The WCRF advises eating “little, if any” processed meat and only “moderate amounts” of red meat, such as beef, pork and lamb - with a weekly limit of 500 grams (17.6 ounces) cooked weight. The organization said that people should not misinterpret the review as saying meat is risk-free.
About the study
Led by researchers from Dalhousie and McMaster Universities, the study team performed five systematic reviews of previously published studies on red and processed meat and health. The findings were then used to craft intake guidance for consumers.
Among the randomized trials they selected for analysis, which included around 54,000 people, they found no statistically significant link between eating meat and the risk of heart disease, diabetes, or cancer.
Among the observational studies, which covered millions of people, they did find “a very small reduction in risk” in those who ate three fewer servings of red or processed meat a week, but said this association “was very uncertain.” These findings were ignored in the final intake recommendations because they were deemed low- or very-low quality by the grading method used to rate the evidence.
The authors’ concluding recommendation – that adults can continue eating red and processed meat at current levels – was based on their lack of confidence in their data. They acknowledged that their recommendation was weak.
Major health groups including the American Institute for Cancer Research, the American Heart Association, the American College of Cardiology and the Physicians Committee for Responsible Medicine pushed back quickly reiterating recommendations to limit red and processed meat and calling the recommendations “reckless” and a “major disservice to public health”.

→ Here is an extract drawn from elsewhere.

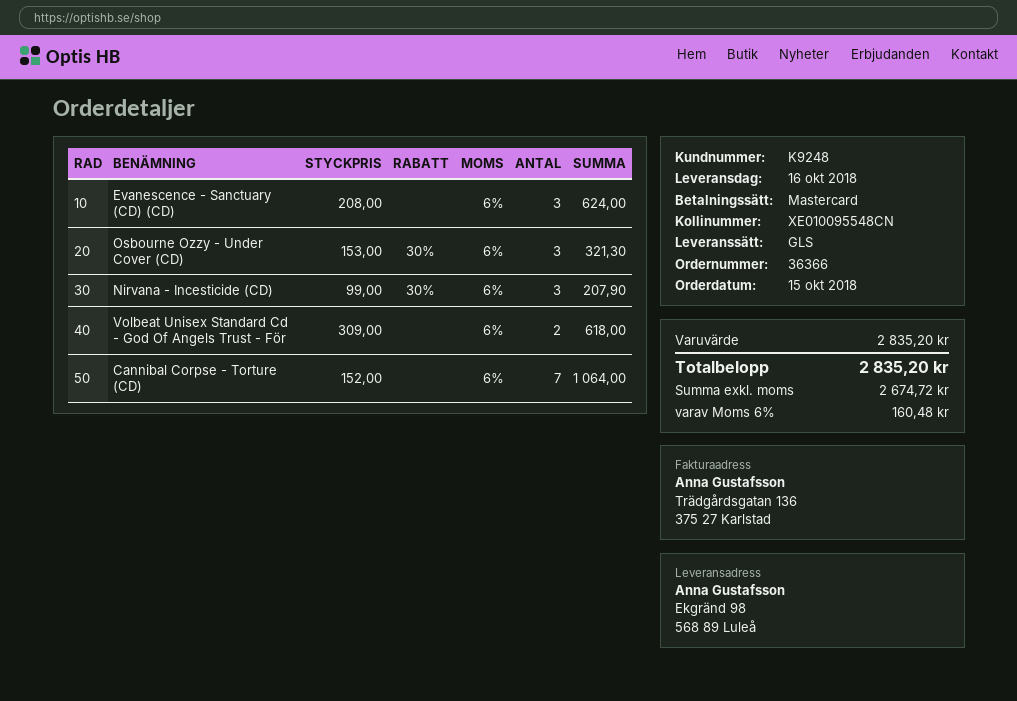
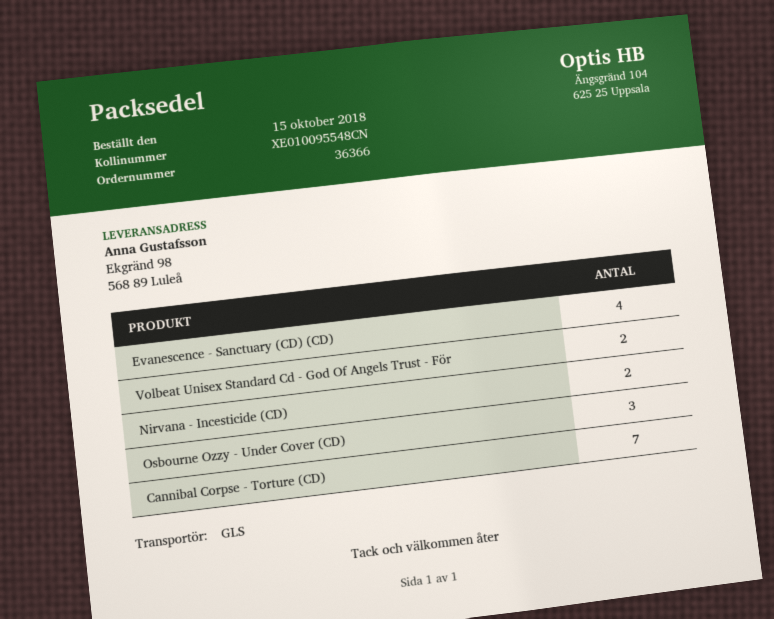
Evanescence - Sanctuary (CD) (CD): 3 -> 4
Nirvana - Incesticide (CD): 3 -> 2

Renowned nutrition researchers cited numerous criticisms, including the fact that major relevant studies linking significant cardiovascular benefits to eating less meat were omitted from the analyses.
The research results did not separate red meat from processed meat, suggesting that eating four servings of processed meat a week does not affect cancer risk, which isn’t supported by scientific evidence.
Experts also contend that while the methodology that was used to grade the studies is rigorous, it was developed for drug trials, not for observational studies on diet.
Leslie's bottom line
This new research is not a major scientific breakthrough. It does not change my advice to reduce intake of red and processed meat and to eat more protein from plants.
A large body of evidence exists to suggest that a high intake of red and processed meat increases the risk of ill health. I acknowledge that the risk on an individual level may be small, and that it’s your overall diet that matters most when it comes to health, not one food.
But it goes beyond human health.
Raising livestock and producing meat takes a large environmental toll affecting land degradation and water use, while releasing greenhouse gases and chemicals into the air and water.
Today, in my opinion, it’s narrow-minded to not consider environmental sustainability, as well as animal welfare, when making recommendations about meat intake.